A groundbreaking medical feat has been achieved: a gene-edited pig liver has been successfully transplanted into a living human, marking a world-first! This incredible procedure offers a glimpse into the future of medicine, but it also highlights significant challenges. Let's dive in.
Chinese surgeons made history by using a 10-gene-edited pig liver as an auxiliary graft in a 71-year-old man. This means the pig liver was used to support the patient's own liver, rather than completely replacing it. The patient was suffering from hepatitis B-related cirrhosis and a massive, inoperable hepatocellular carcinoma (liver cancer). With the patient's condition rapidly deteriorating and no human liver donors available, the medical team made the bold decision to proceed with this experimental procedure on May 17, 2024, under compassionate use.

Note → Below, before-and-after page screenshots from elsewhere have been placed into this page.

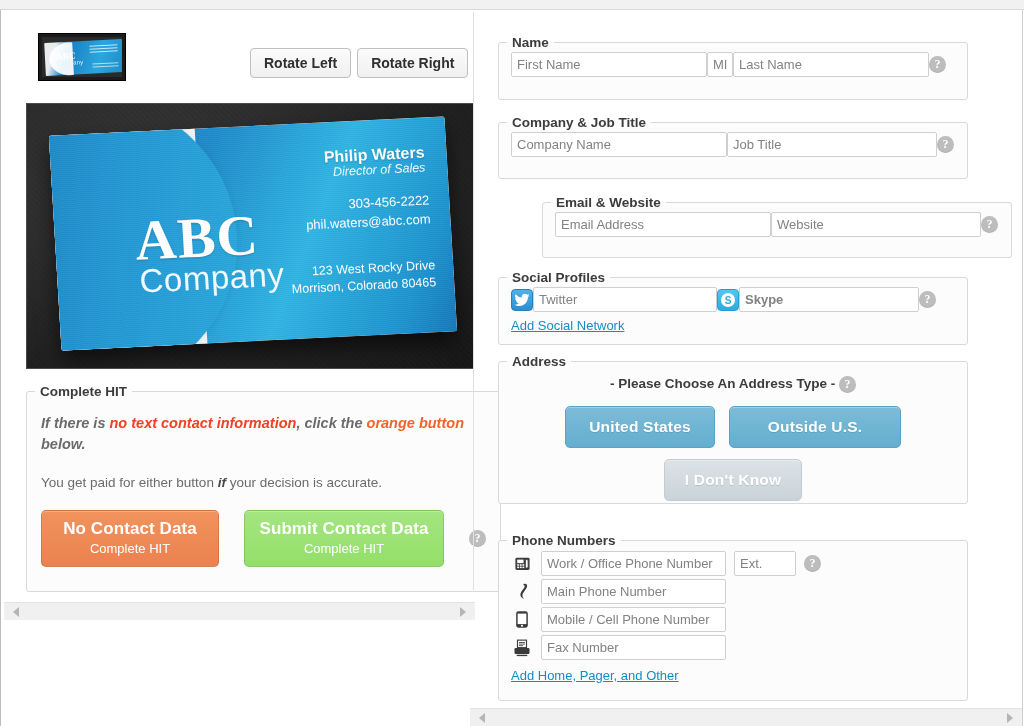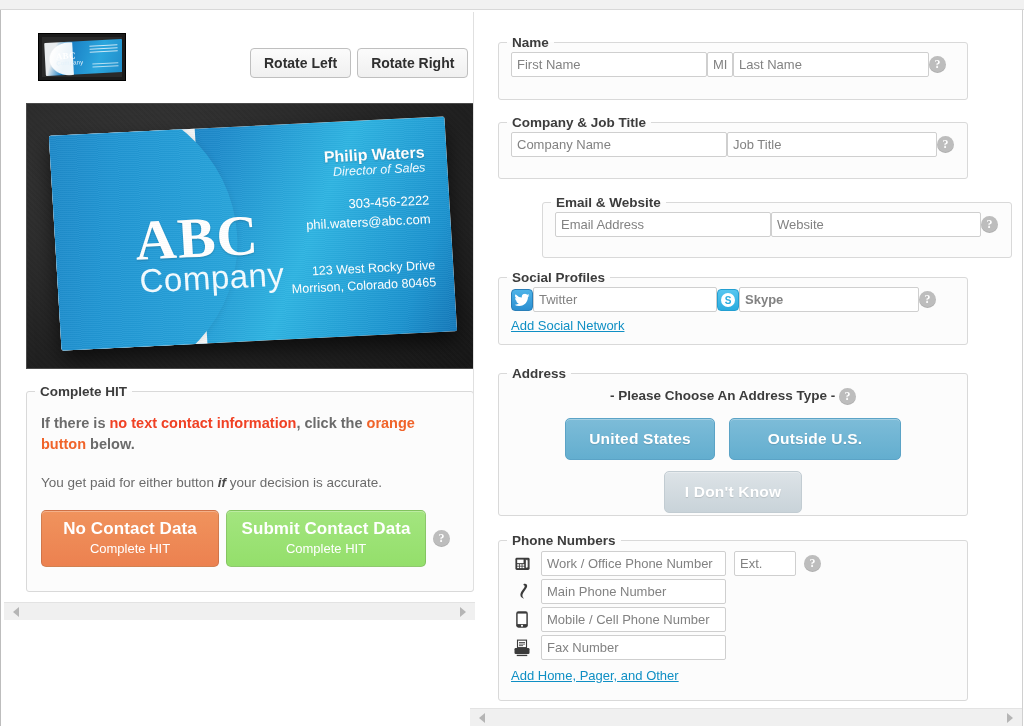--- a/index.html
+++ b/index.html
@@ -227,7 +227,7 @@
   #fs-company { left:498px; top:115px; width:470px; height:64px; }
   #fs-email   { left:498px; top:195px; width:470px; height:63px;margin-left:44px; }
   #fs-social  { left:498px; top:270px; width:470px; height:75px; }
-  #fs-address { left:498px; top:366px; width:470px; height:150px; }
+  #fs-address { left:498px; top:354px; width:470px; height:150px; }
   #fs-phone   { left:498px; top:533px; width:470px; height:168px; }
 
   .row { display:flex; align-items:center; padding: 2px 12px 0 12px; }

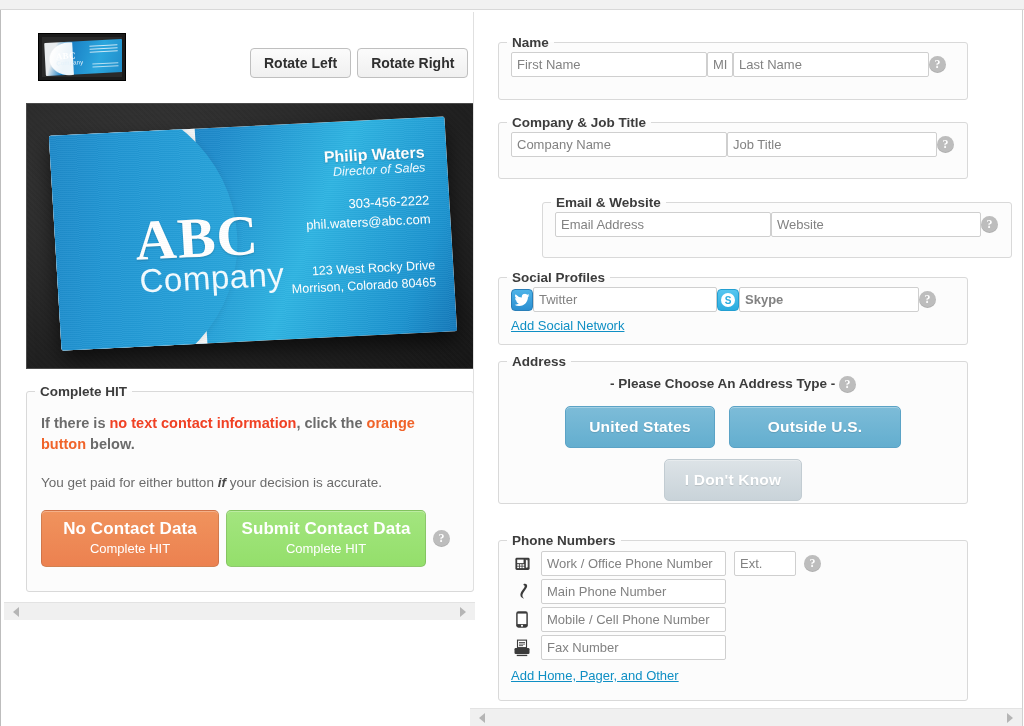--- a/index.html
+++ b/index.html
@@ -176,7 +176,7 @@
   
   #fs-hit { left: 24px; top: 372px; width: 448px; height: 208px; }
   .hit-body { padding: 8px 14px 0 14px; }
-  .hit-line1 { font-size: 14.5px; line-height: 1.45; color:#555; font-weight:bold; margin: 6px 0 0 0;}
+  .hit-line1 { font-size: 14.5px; line-height: 1.45; color:#555; font-weight:bold; margin: 6px 0 0 0; font-style: italic;}
   .hit-line1 .grey { color:#6b6b6b; font-weight:bold;}
   .hl-red { color:#f04124; }
   .hl-orange { color:#f0642a; }

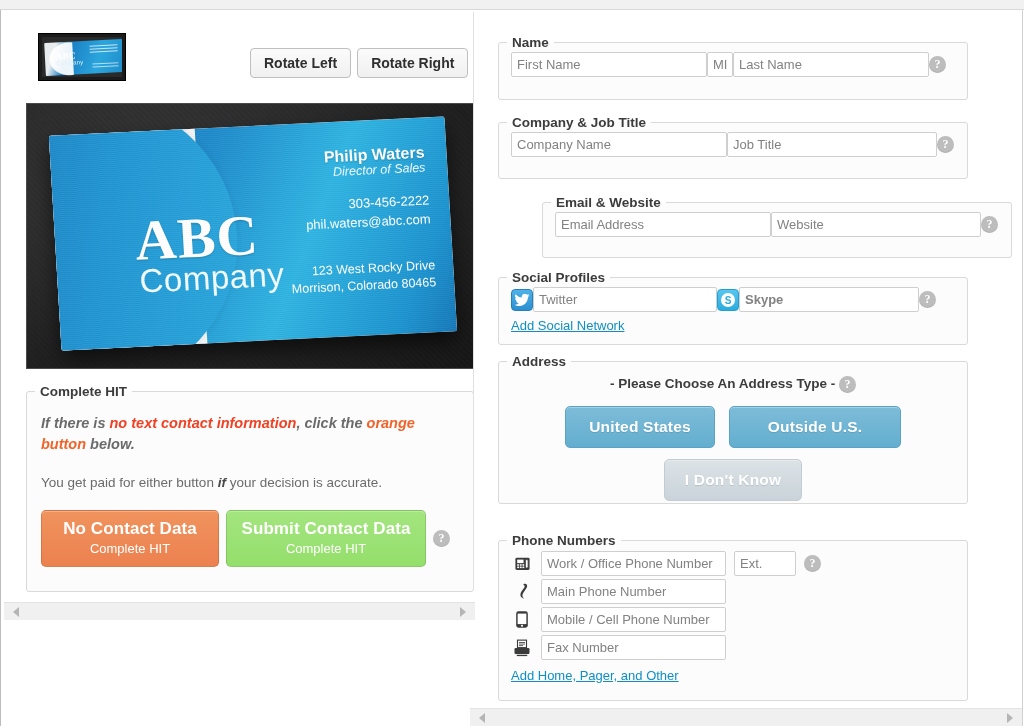--- a/index.html
+++ b/index.html
@@ -182,7 +182,7 @@
   .hl-orange { color:#f0642a; }
   .hit-line2 { font-size: 13.5px; color:#6b6b6b; margin-top: 20px; }
   .hit-line2 i { font-weight: bold; font-style: italic; color:#4a4a4a;}
-  .hit-buttons { display:flex; align-items:center; gap:7px; margin-top: 20px; }
+  .hit-buttons { display:flex; align-items:center; gap:25px; margin-top: 20px; }
   .big-btn {
     border-radius: 5px; border:1px solid rgba(0,0,0,.12);
     text-align:center; color:#fff; cursor:pointer;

So, how did they engineer this pig liver? The donor pig, a Diannan miniature pig, underwent 10 precise genetic modifications. These modifications involved knocking out key genes that would cause the human body to reject the pig liver (xenoantigens). Additionally, seven human genes were inserted to improve immune and coagulation compatibility. This complex genetic editing was crucial to the success of the transplant. Immediately after the procedure, the graft started producing bile and contributing to the patient's metabolism, bile acid synthesis, albumin production, and coagulation factor generation. Early results showed stable liver and kidney function, with no signs of rejection.

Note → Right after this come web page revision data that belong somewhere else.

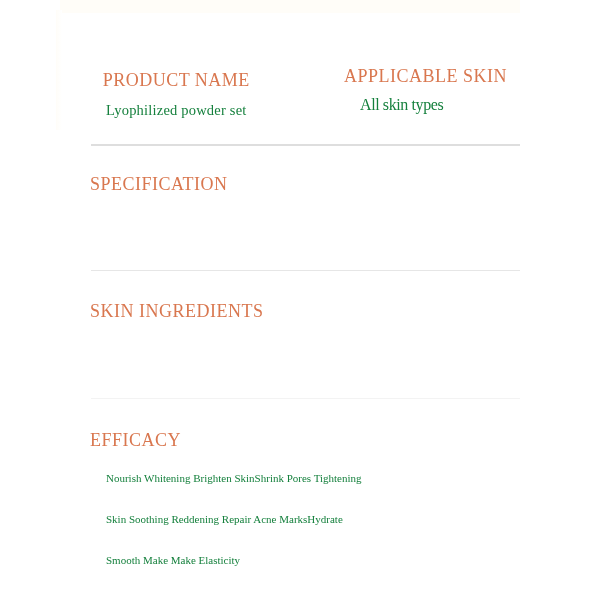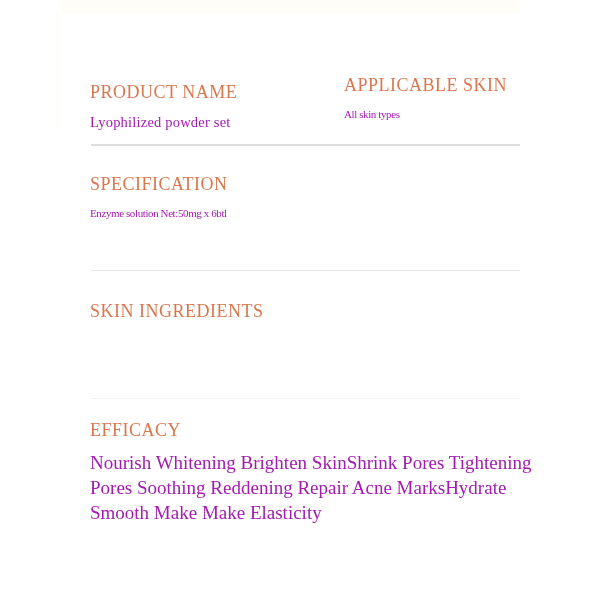--- a/index.html
+++ b/index.html
@@ -68,7 +68,7 @@
       width: 429px;
       height: 2px;
     }
-    #sec-product { top: 82px; }
+    #sec-product { top: 70px; text-align: center; }
     #sec-skin { top: 75px; left: 344px; }
     #sec-spec { top: 174px; }
     #sec-ingredients { top: 301px; }

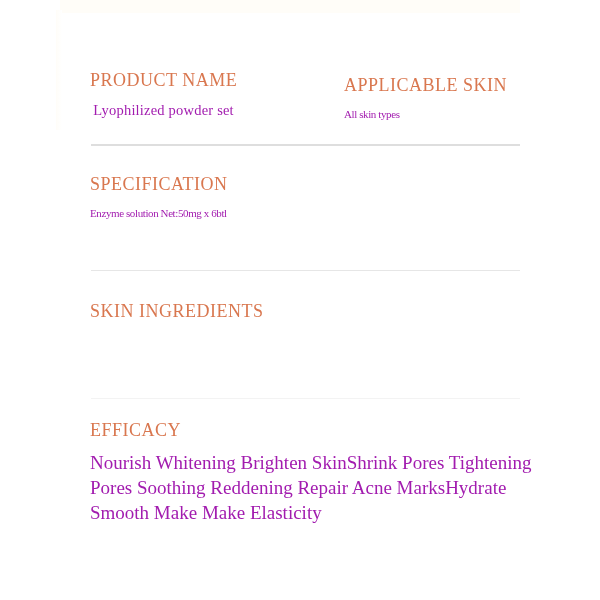--- a/index.html
+++ b/index.html
@@ -69,7 +69,7 @@
       height: 2px;
     }
     #sec-product { top: 70px; text-align: center; }
-    #sec-skin { top: 75px; left: 344px; }
+    #sec-skin { top: 66px; left: 344px; }
     #sec-spec { top: 174px; }
     #sec-ingredients { top: 301px; }
     #sec-efficacy { top: 420px; }

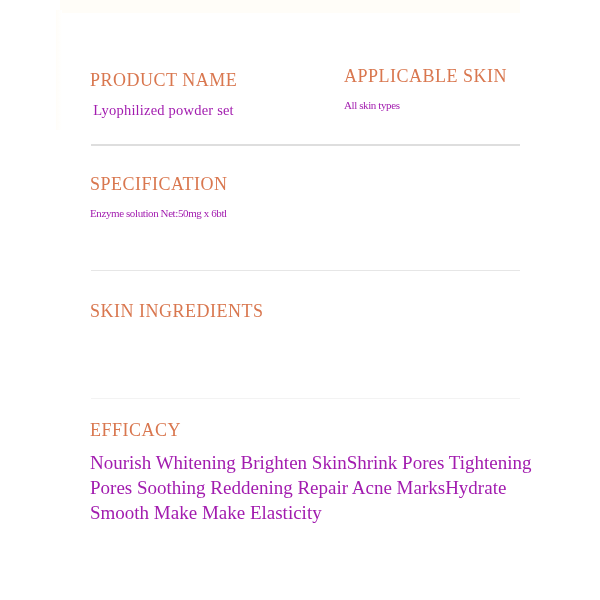--- a/index.html
+++ b/index.html
@@ -43,10 +43,10 @@
       font-weight: normal;
     }
     .body-text {
-      color: #a21caf;
+      color: #15803d;
       font-size: 14px;
       line-height: 20px;
-      margin: 0;
+      margin: 16px;
     }
     .body-text.spec {
       font-size: 11px;

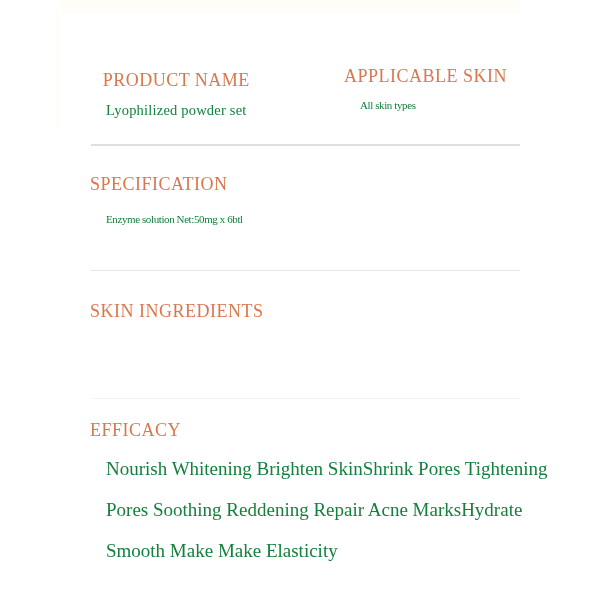--- a/index.html
+++ b/index.html
@@ -49,7 +49,7 @@
       margin: 16px;
     }
     .body-text.spec {
-      font-size: 11px;
+      font-size: 16px;
       line-height: 18px;
       letter-spacing: -0.4px;
     }

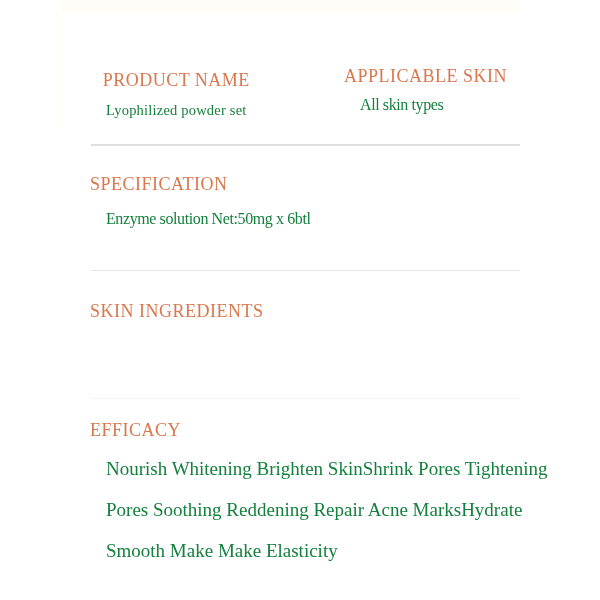--- a/index.html
+++ b/index.html
@@ -99,7 +99,6 @@
 <div class="section" id="sec-spec">
   <h2 class="heading">SPECIFICATION</h2>
   <div class="gap-sm">
-    <p class="body-text spec">Enzyme solution Net:50mg x 6btl</p>
   </div>
 </div>
 

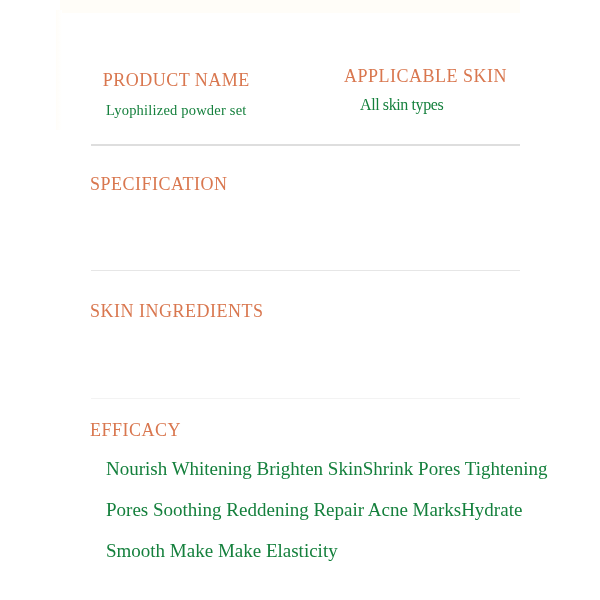--- a/index.html
+++ b/index.html
@@ -72,7 +72,7 @@
     #sec-skin { top: 66px; left: 344px; }
     #sec-spec { top: 174px; }
     #sec-ingredients { top: 301px; }
-    #sec-efficacy { top: 420px; }
+    #sec-efficacy { top: 430px; }
     #div1 { top: 144px; background: #dedede; }
     #div2 { top: 270px; background: #e6e6e6; height: 1px; }
     #div3 { top: 398px; background: #f3f3f3; height: 1px; }

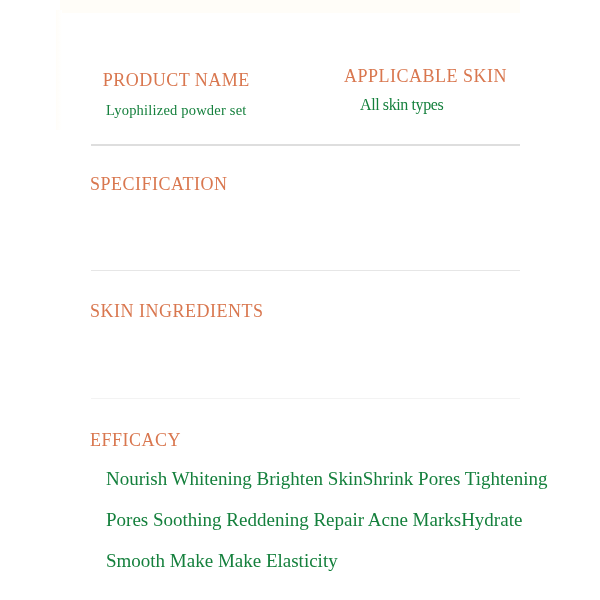--- a/index.html
+++ b/index.html
@@ -59,7 +59,7 @@
       letter-spacing: 0.2px;
     }
     .body-text.efficacy {
-      font-size: 19px;
+      font-size: 11px;
       line-height: 25px;
     }
     .divider {

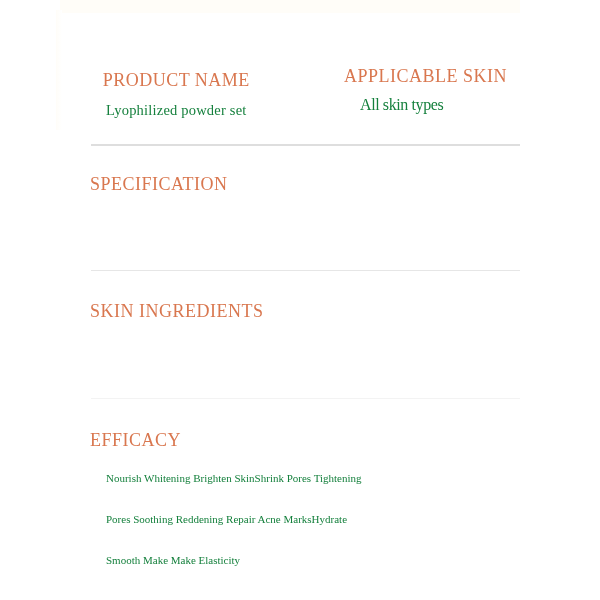--- a/index.html
+++ b/index.html
@@ -116,7 +116,7 @@
   <h2 class="heading">EFFICACY</h2>
   <div class="gap-sm">
     <p class="body-text efficacy">Nourish Whitening Brighten SkinShrink Pores Tightening</p>
-    <p class="body-text efficacy">Pores Soothing Reddening Repair Acne MarksHydrate</p>
+    <p class="body-text efficacy">Skin Soothing Reddening Repair Acne MarksHydrate</p>
     <p class="body-text efficacy">Smooth Make Make Elasticity</p>
   </div>
 </div>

But here's where it gets controversial... Unfortunately, about a month after the surgery, the patient developed xenotransplantation-associated thrombotic microangiopathy (xTMA). This serious condition led to hemolysis, thrombocytopenia, complement activation, and microvascular thrombosis. Despite aggressive treatment, the pig graft had to be removed on day 38. The patient's native liver, which had grown larger, was able to maintain sufficient function. While the xTMA resolved, the patient later experienced recurrent bleeding and, sadly, passed away on postoperative day 171.
Investigators concluded that this auxiliary pig-to-human liver xenotransplantation is technically feasible and can provide meaningful support. However, xTMA, coagulation incompatibility, and complement activation remain major obstacles. This case serves as a critical benchmark for future trials. It underscores the urgent need for further gene editing, improved immunosuppression, and targeted strategies to prevent xTMA if xenotransplantation is to become a more widespread treatment option. The study suggests that with further research, xenotransplantation could be a viable option for patients with end-stage liver disease.